EXERCISE DETAILS — The records that follow should be retyped word for word.

━━ SUPPLIED DATA ━━

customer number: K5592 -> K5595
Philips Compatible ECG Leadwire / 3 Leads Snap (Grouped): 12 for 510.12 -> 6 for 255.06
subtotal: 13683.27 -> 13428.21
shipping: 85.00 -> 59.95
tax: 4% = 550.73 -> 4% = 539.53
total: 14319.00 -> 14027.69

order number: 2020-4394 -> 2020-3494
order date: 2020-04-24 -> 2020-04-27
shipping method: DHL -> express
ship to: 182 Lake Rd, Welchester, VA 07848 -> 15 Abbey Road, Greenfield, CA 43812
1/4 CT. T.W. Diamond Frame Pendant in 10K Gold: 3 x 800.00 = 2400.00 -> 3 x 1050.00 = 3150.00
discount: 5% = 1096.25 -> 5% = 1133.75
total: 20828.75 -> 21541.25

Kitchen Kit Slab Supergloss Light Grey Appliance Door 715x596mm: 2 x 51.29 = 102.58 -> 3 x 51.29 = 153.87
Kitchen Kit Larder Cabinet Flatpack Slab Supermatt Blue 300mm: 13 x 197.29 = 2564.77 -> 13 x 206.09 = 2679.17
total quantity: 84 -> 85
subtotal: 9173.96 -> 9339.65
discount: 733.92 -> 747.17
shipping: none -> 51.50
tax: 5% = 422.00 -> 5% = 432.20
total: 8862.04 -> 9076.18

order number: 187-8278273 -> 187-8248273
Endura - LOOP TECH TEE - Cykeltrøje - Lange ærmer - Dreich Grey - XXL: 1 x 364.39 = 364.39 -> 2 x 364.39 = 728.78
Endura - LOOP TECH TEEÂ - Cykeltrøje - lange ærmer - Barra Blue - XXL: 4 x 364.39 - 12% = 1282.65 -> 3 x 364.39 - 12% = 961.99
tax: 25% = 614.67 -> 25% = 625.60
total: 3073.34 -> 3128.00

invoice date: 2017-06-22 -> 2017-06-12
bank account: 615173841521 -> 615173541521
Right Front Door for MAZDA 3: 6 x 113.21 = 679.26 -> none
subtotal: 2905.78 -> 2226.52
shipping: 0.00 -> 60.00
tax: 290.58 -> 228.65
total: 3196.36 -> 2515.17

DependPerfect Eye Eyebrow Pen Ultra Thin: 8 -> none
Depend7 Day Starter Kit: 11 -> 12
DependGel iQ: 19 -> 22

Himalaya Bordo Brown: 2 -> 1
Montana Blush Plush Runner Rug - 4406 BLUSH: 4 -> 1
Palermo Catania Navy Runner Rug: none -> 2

━━━

OUTPUT OF THE EXERCISE —
customer number: K5592 -> K5595
Philips Compatible ECG Leadwire / 3 Leads Snap (Grouped): 12 for 510.12 -> 6 for 255.06
subtotal: 13683.27 -> 13428.21
shipping: 85.00 -> 59.95
tax: 4% = 550.73 -> 4% = 539.53
total: 14319.00 -> 14027.69

order number: 2020-4394 -> 2020-3494
order date: 2020-04-24 -> 2020-04-27
shipping method: DHL -> express
ship to: 182 Lake Rd, Welchester, VA 07848 -> 15 Abbey Road, Greenfield, CA 43812
1/4 CT. T.W. Diamond Frame Pendant in 10K Gold: 3 x 800.00 = 2400.00 -> 3 x 1050.00 = 3150.00
discount: 5% = 1096.25 -> 5% = 1133.75
total: 20828.75 -> 21541.25

Kitchen Kit Slab Supergloss Light Grey Appliance Door 715x596mm: 2 x 51.29 = 102.58 -> 3 x 51.29 = 153.87
Kitchen Kit Larder Cabinet Flatpack Slab Supermatt Blue 300mm: 13 x 197.29 = 2564.77 -> 13 x 206.09 = 2679.17
total quantity: 84 -> 85
subtotal: 9173.96 -> 9339.65
discount: 733.92 -> 747.17
shipping: none -> 51.50
tax: 5% = 422.00 -> 5% = 432.20
total: 8862.04 -> 9076.18

order number: 187-8278273 -> 187-8248273
Endura - LOOP TECH TEE - Cykeltrøje - Lange ærmer - Dreich Grey - XXL: 1 x 364.39 = 364.39 -> 2 x 364.39 = 728.78
Endura - LOOP TECH TEEÂ - Cykeltrøje - lange ærmer - Barra Blue - XXL: 4 x 364.39 - 12% = 1282.65 -> 3 x 364.39 - 12% = 961.99
tax: 25% = 614.67 -> 25% = 625.60
total: 3073.34 -> 3128.00

invoice date: 2017-06-22 -> 2017-06-12
bank account: 615173841521 -> 615173541521
Right Front Door for MAZDA 3: 6 x 113.21 = 679.26 -> none
subtotal: 2905.78 -> 2226.52
shipping: 0.00 -> 60.00
tax: 290.58 -> 228.65
total: 3196.36 -> 2515.17

DependPerfect Eye Eyebrow Pen Ultra Thin: 8 -> none
Depend7 Day Starter Kit: 11 -> 12
DependGel iQ: 19 -> 22

Himalaya Bordo Brown: 2 -> 1
Montana Blush Plush Runner Rug - 4406 BLUSH: 4 -> 1
Palermo Catania Navy Runner Rug: none -> 2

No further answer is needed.